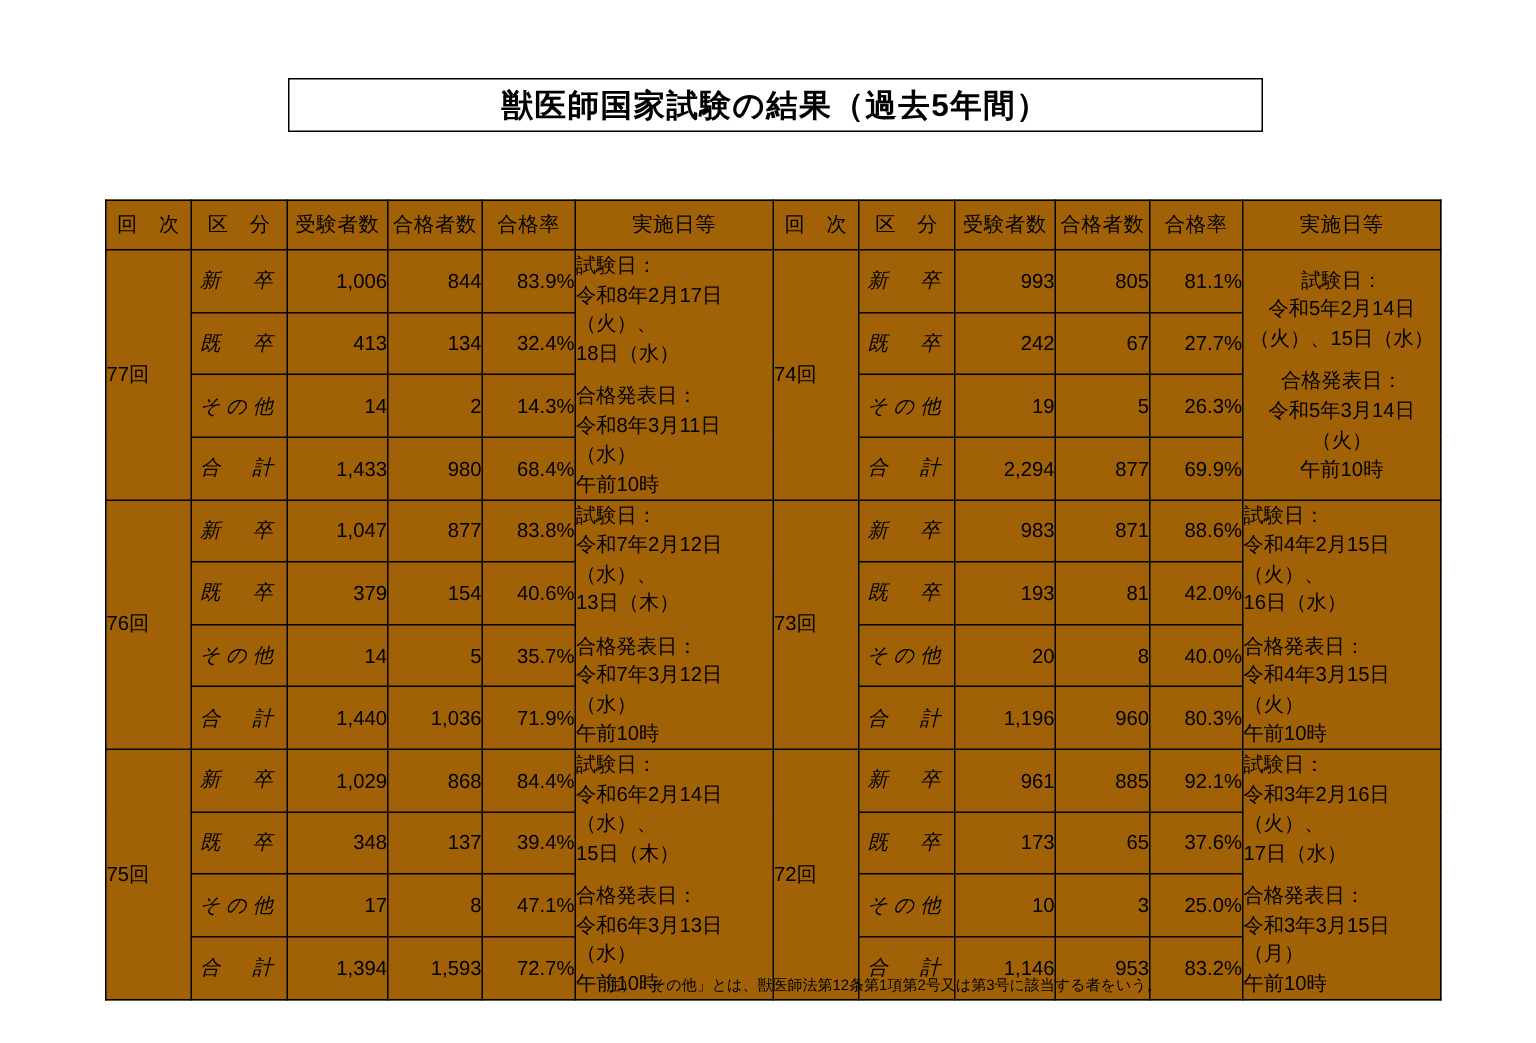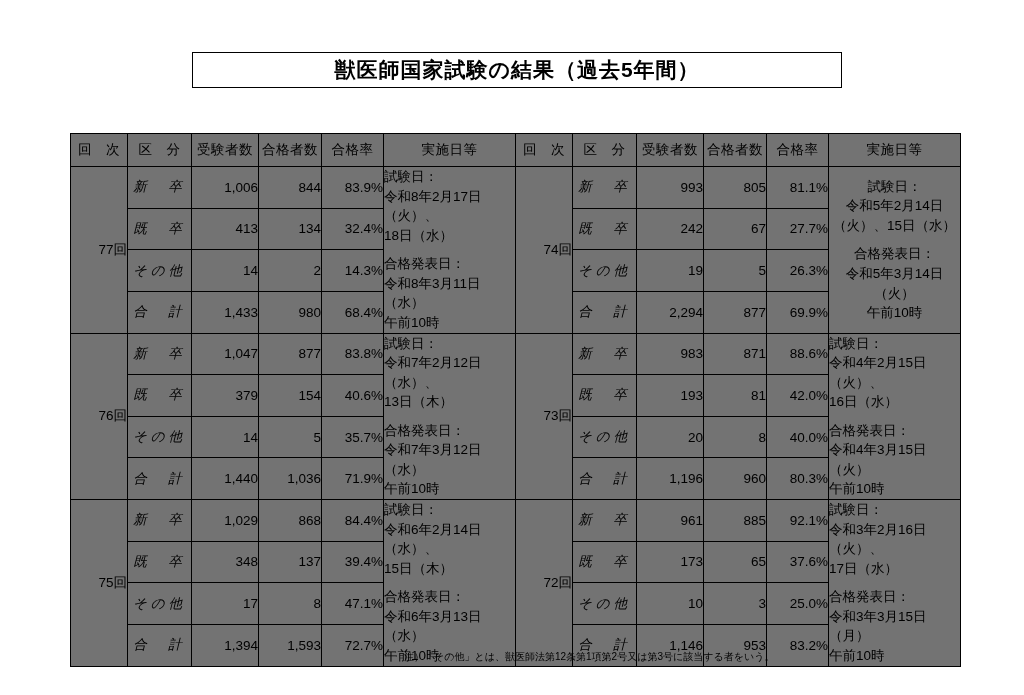--- a/index.html
+++ b/index.html
@@ -53,21 +53,21 @@
   .table-wrap {
     position: absolute;
     left: 70px;
     top: 133px;
     width: 890px;
   }
   table.main {
     border-collapse: collapse;
     table-layout: fixed;
     width: 890px;
-    background: #737373;
+    background: #a16207;
   }
   table.main td, table.main th {
     border: 1px solid #000;
     padding: 0;
     font-weight: normal;
     font-size: 13.5px;
     vertical-align: middle;
   }
   
   table.main {
@@ -83,21 +83,21 @@
 
   
   col.c-kai    { width: 57px; }
   col.c-kubun  { width: 64px; }
   col.c-juken  { width: 67px; }
   col.c-goukaku{ width: 63px; }
   col.c-ritsu  { width: 62px; }
   col.c-jisshi { width: 132px; }
 
   td.kai {
-    text-align: right;
+    text-align: left;
     font-size: 14px;
     vertical-align: bottom;
     padding-bottom: 22px;
   }
   td.kubun {
     text-align: center;
     font-size: 14px;
     letter-spacing: 4px;
     padding-left: 4px;
     font-style: italic;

- - -

### TO DO
Which lines of the records above contain the word "background"? Report each one.

### PROBLEM SOLUTION
-    background: #737373;
+    background: #a16207;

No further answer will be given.